Music by Steve Pare libretto by Angeles Romero animations by Serena Lin scenography by Don Calledare additional digital imagery by Mel Landin choreography by artistic director Johannes Birringer. Performances are by Andee Scott, Nancy Hardy, Terry Hughes, Angeles Romero and Macarena Ortúzar. Guest vocalists are distinguished mezzo-soprano Isabelle Ganz and soprano Mary Hines. Russian voice by Sonia Tabarovski. Lighting design is by Christina Giannelli Technical supervision by Sam Jones. . |
a new dance opera by AlienNation Co.

SYNOPSIS
This new sci-fi opera portrays the dramatic shift in the mindset of Romola, a cosmonaut left behind on the abandoned spaceship MIRAK. After three years of orbiting Earth, the cosmonaut’s biological functions are altered by her external conditions. Suspended inside her ship deprived of stimuli, the cosmonaut struggles to support her old patterns of acculturation and semantic reality. However, her body gradually learns to adapt to the environment and supplement her biological system with a new instinctual programming that will prohibit past imprintings from being transferable/readable in her memory construction.

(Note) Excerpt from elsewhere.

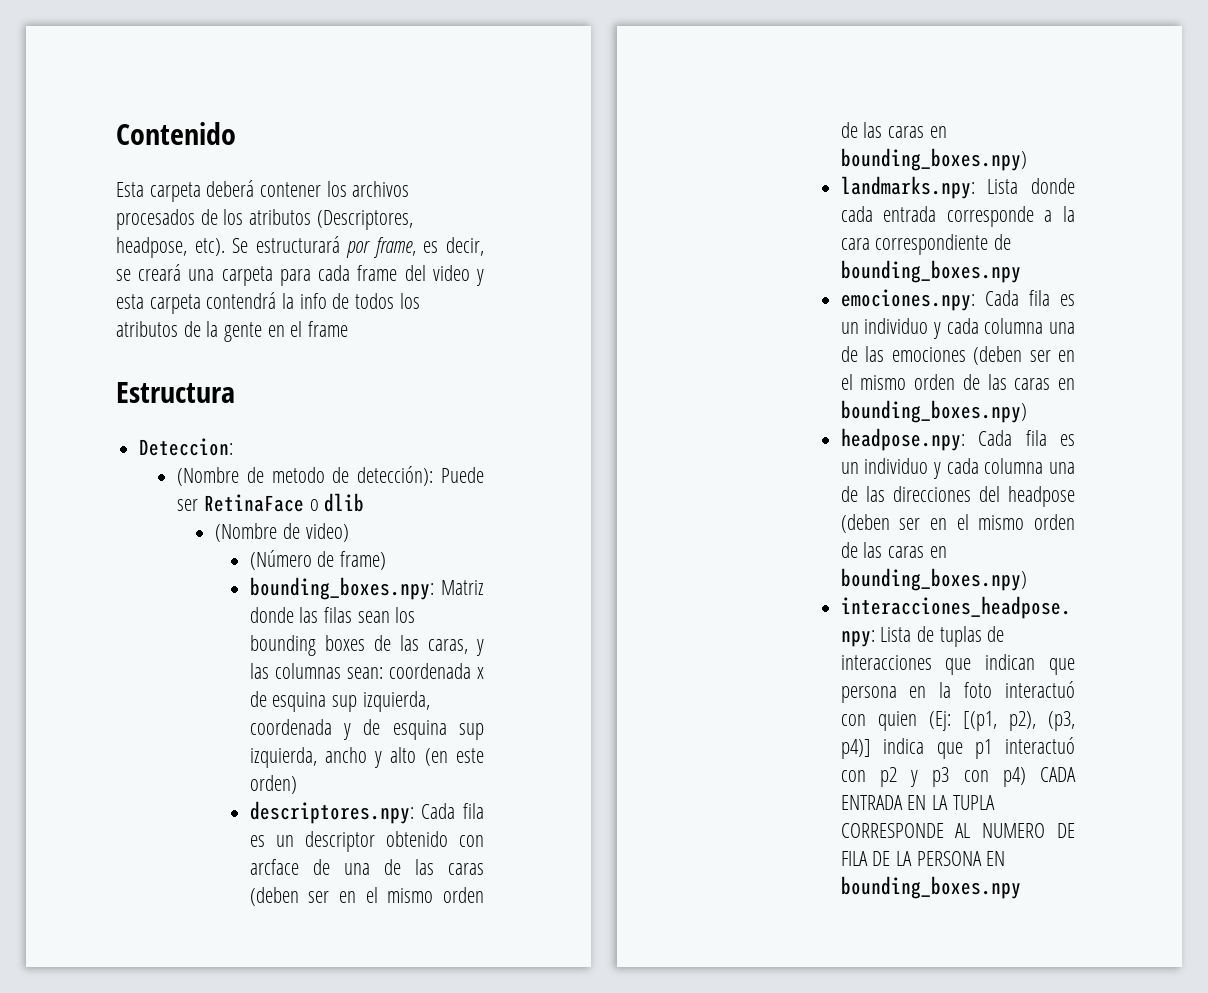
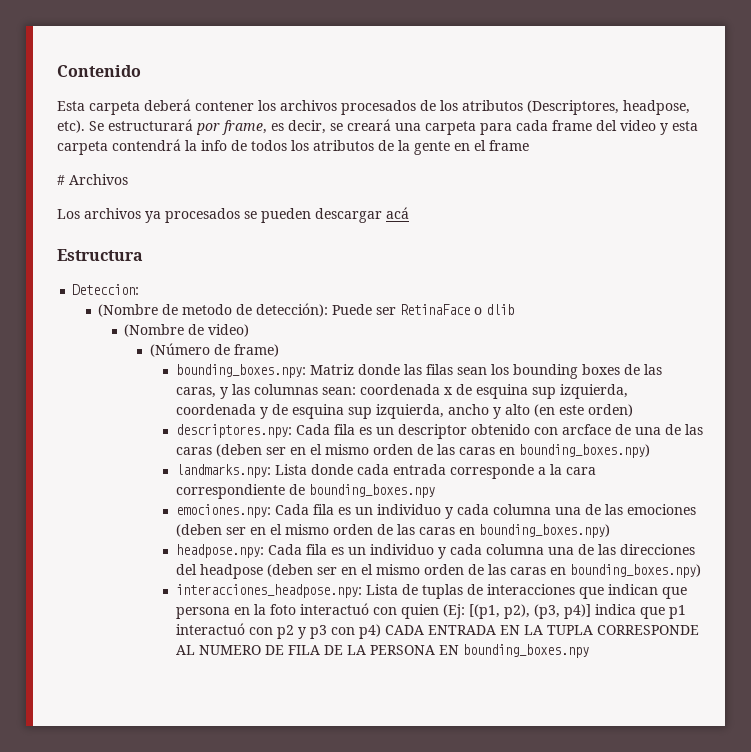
+ # Archivos
+ Los archivos ya procesados se pueden descargar acá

Her internal process is represented by a progressive deconstruction of the cosmonaut’s ability to carry out operational duties and reports. When the cosmonaut becomes aware of her mental disintegration, she requests to return to earth, yet due to political interests she is denied her retrieval. An accident in the space station severs communication with Earth. This accelerates the cosmonaut’s mental and emotional breakdown.
The artificial conditions of her environment have progressively altered significant aspects of her physiological chemistry. This chemical adaptation of the body partially deletes and fragments the former conceptual programming. The cosmonaut reconstructs a new semantic reality while transforming into a hymenoptera queen and retracing her memories and symbolic creations to fit her altered biological system.